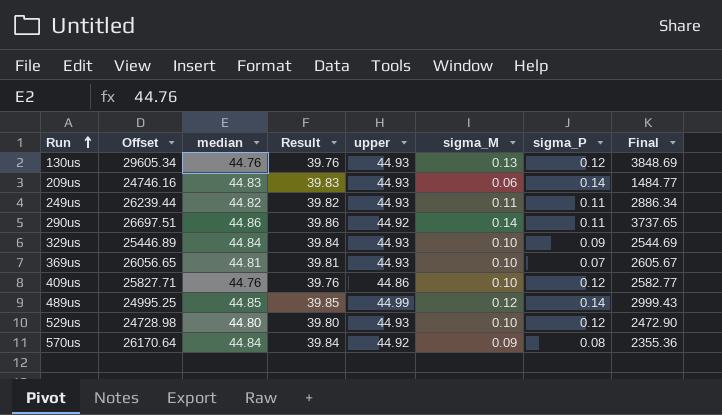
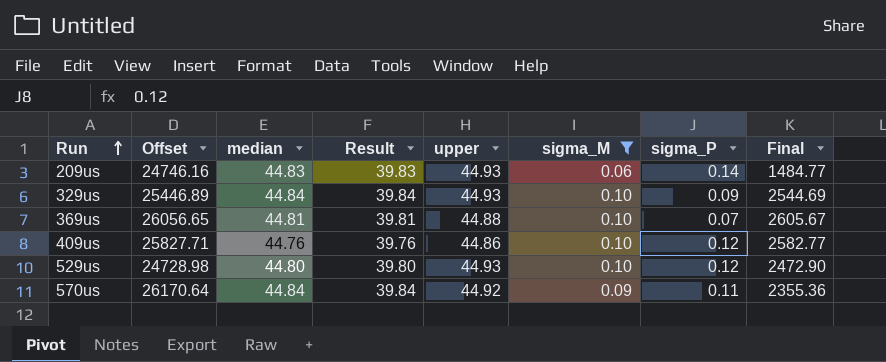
filter: none -> sigma_M <= 0.10
369us | upper: 44.93 -> 44.88
570us | sigma_P: 0.08 -> 0.11

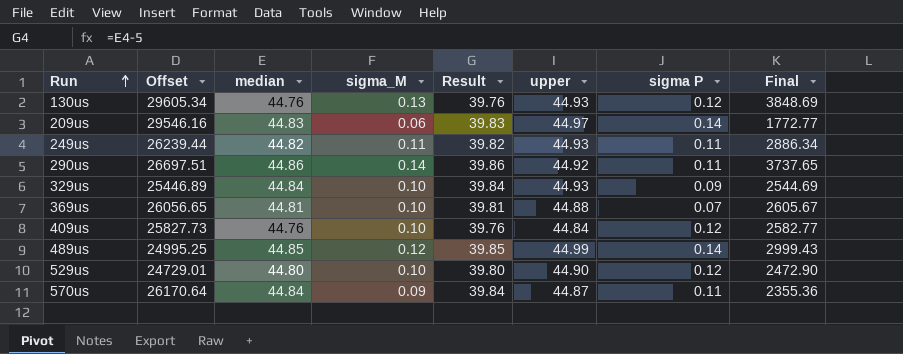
filter: sigma_M <= 0.10 -> none
column sigma_M | position: 6 -> 4
column name: sigma_P -> sigma P
209us | Offset: 24746.16 -> 29546.16
209us | upper: 44.93 -> 44.97
209us | Final: 1484.77 -> 1772.77
409us | Offset: 25827.71 -> 25827.73
409us | upper: 44.86 -> 44.84
529us | Offset: 24728.98 -> 24729.01
529us | upper: 44.93 -> 44.90
570us | upper: 44.92 -> 44.87

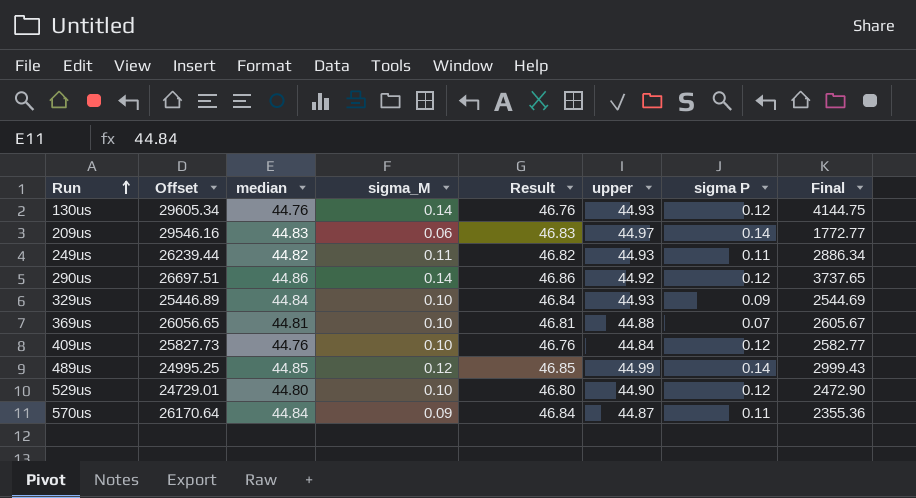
column Result | formula: [median] - 5 -> [median] + 2
130us | sigma_M: 0.13 -> 0.14
130us | Final: 3848.69 -> 4144.75
290us | sigma P: 0.11 -> 0.12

## [Directions]
Give again, please, precisely the lines that begin the records and run through the line with "529us | Offset: 24728.98 -> 24729.01" in it, keeping both end lines and dropping any pictures.

## [Solution]
filter: none -> sigma_M <= 0.10
369us | upper: 44.93 -> 44.88
570us | sigma_P: 0.08 -> 0.11

filter: sigma_M <= 0.10 -> none
column sigma_M | position: 6 -> 4
column name: sigma_P -> sigma P
209us | Offset: 24746.16 -> 29546.16
209us | upper: 44.93 -> 44.97
209us | Final: 1484.77 -> 1772.77
409us | Offset: 25827.71 -> 25827.73
409us | upper: 44.86 -> 44.84
529us | Offset: 24728.98 -> 24729.01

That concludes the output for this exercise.